Comparing Data
Last updated on May 04, 2022
Contents |
---|
Option Compare Data allows to compare data in two or more locations (databases) in a channel. It compares not only the table structures, but also the data in the tables itself. You can compare a single source location with multiple target locations. You can compare an entire database (all tables) or specific tables only. HVR also supports comparing data in heterogeneous DBMSes when source and target data types may not match and have different character encoding. The HVR’s Compare functionality standardizes data types internally, coercing data to fit the internal representation. In the channel definition, you can control how HVR deals with coercion errors. By default, a coercion error results in a fatal error.

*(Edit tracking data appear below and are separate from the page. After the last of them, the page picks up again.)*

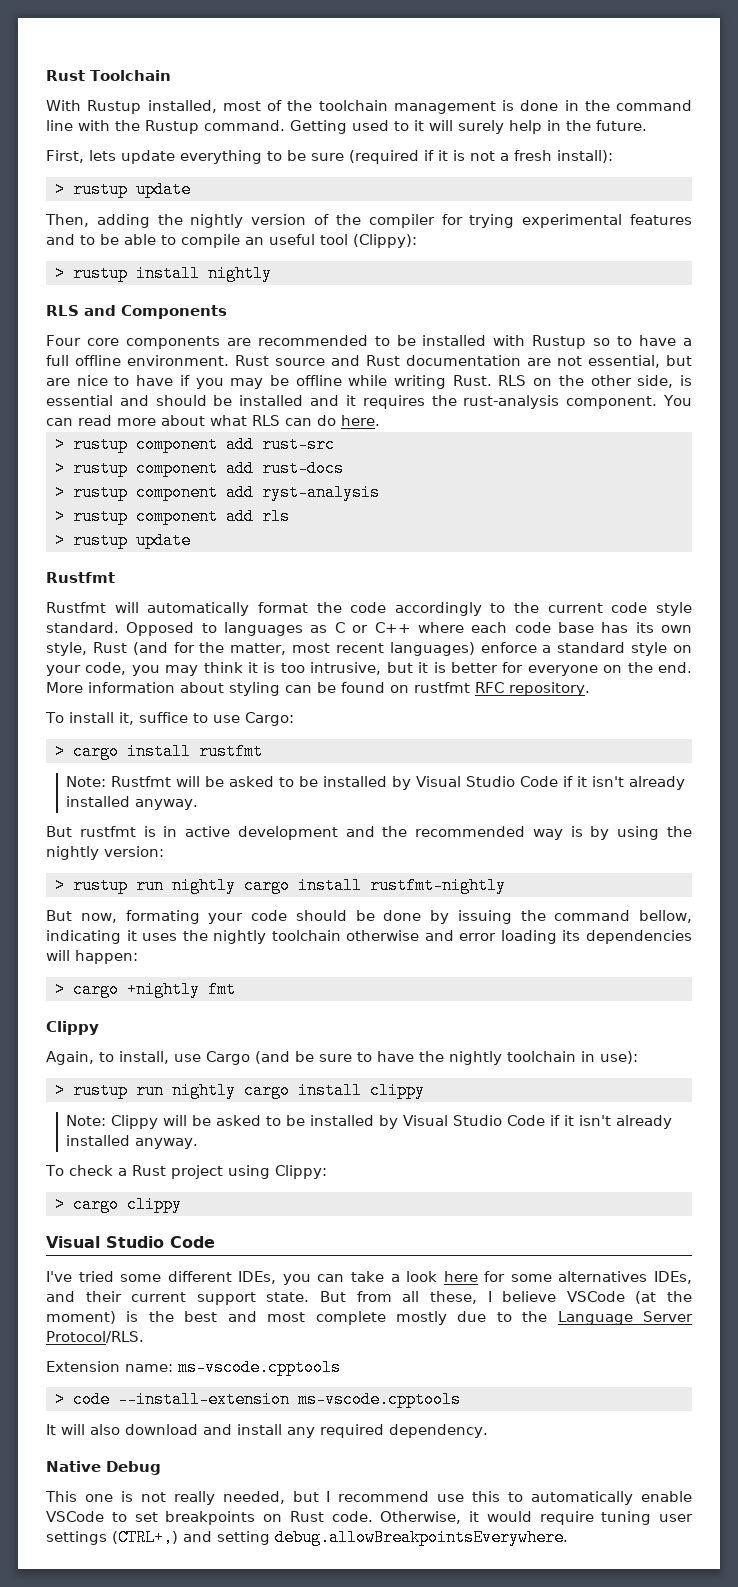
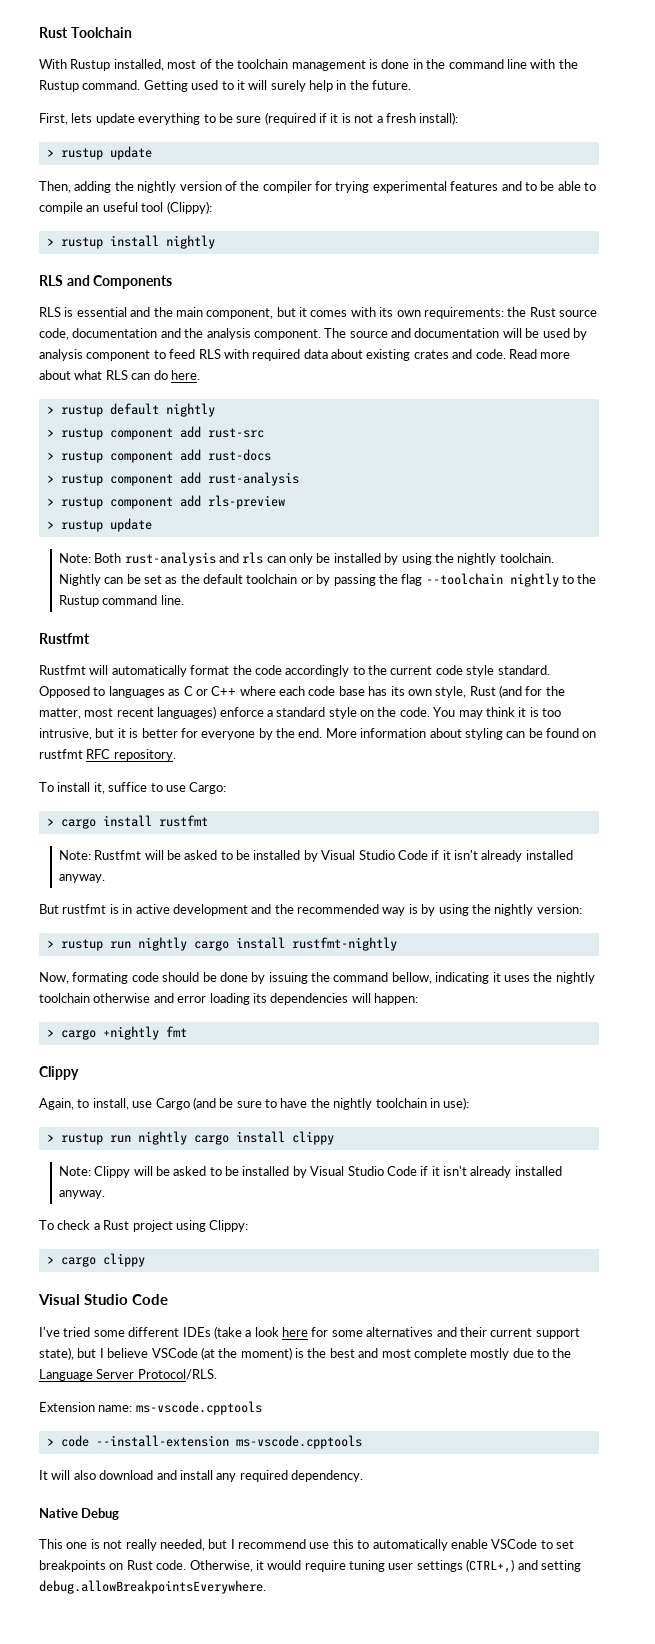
[46,335,692,349] [46,355,692,368] [46,375,693,389] [46,395,693,409] [46,415,112,426] Four core components are recommended to be installed with Rustup so to have a full offline environment. Rust source and Rust documentation are not essential, but are nice to have if you may be offline while writing Rust. RLS on the other side, is essential and should be installed and it requires the rust-analysis component. You can read -> [39,307,597,319] [39,328,587,340] [39,349,537,361] RLS is essential and the main component, but it comes with its own requirements: the Rust source code, documentation and the analysis component. The source and documentation will be used by analysis component to feed RLS with required data about existing crates and code. Read
(380, 420) none -> [46,403,215,417] // > rustup default nightly
[261,484,380,501] [54,508,290,525] [54,532,191,549] ryst-analysis // > rustup component add rls // > rustup update -> [207,472,299,486] [46,495,285,509] [46,518,152,532] [58,552,554,566] [58,573,597,587] [58,595,184,607] rust-analysis // > rustup component add rls-preview // > rustup update // Note: Both rust-analysis and rls can only be installed by using the nightly toolchain. Nightly can be set as the default toolchain or by passing the flag --toolchain nightly to the Rustup command line.
[46,662,160,676] your code, you -> [377,707,456,717] the code. You
[603,665,623,673] on -> [258,728,273,740] by
[46,910,244,924] But now, formating your -> [39,972,129,984] Now, formating
[238,1271,384,1285] IDEs, you can take -> [182,1326,242,1339] IDEs (take
[653,1271,692,1284] IDEs, -> (434, 1332) none
[266,1291,477,1304] state. But from all these, -> [39,1347,97,1360] state), but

Incompatible data types, differing data structures and alternative naming can be compared too, by applying transformations using actions that control specific compare behaviour. For example, to compare lowercase data, the ColumnProperties action with the CaptureExpression parameter can be defined on one of the locations specifying the lowercase conversion operation. Actions can be defined per table, location, channel or installation.
HVR allows to compare file locations. For more information on that, see Direct File Compare.
Option Compare Data is equivalent to the hvrcompare CLI command.
This option is available on pages the following pages:
- Channel Details: the Compare Data button at the top right of the page.
- Locations: the Compare Data option under the More Options menu at the top right of a page.
- Location Details: the Compare Data option under the More Options menu related to each channel in the Channel Membership pane.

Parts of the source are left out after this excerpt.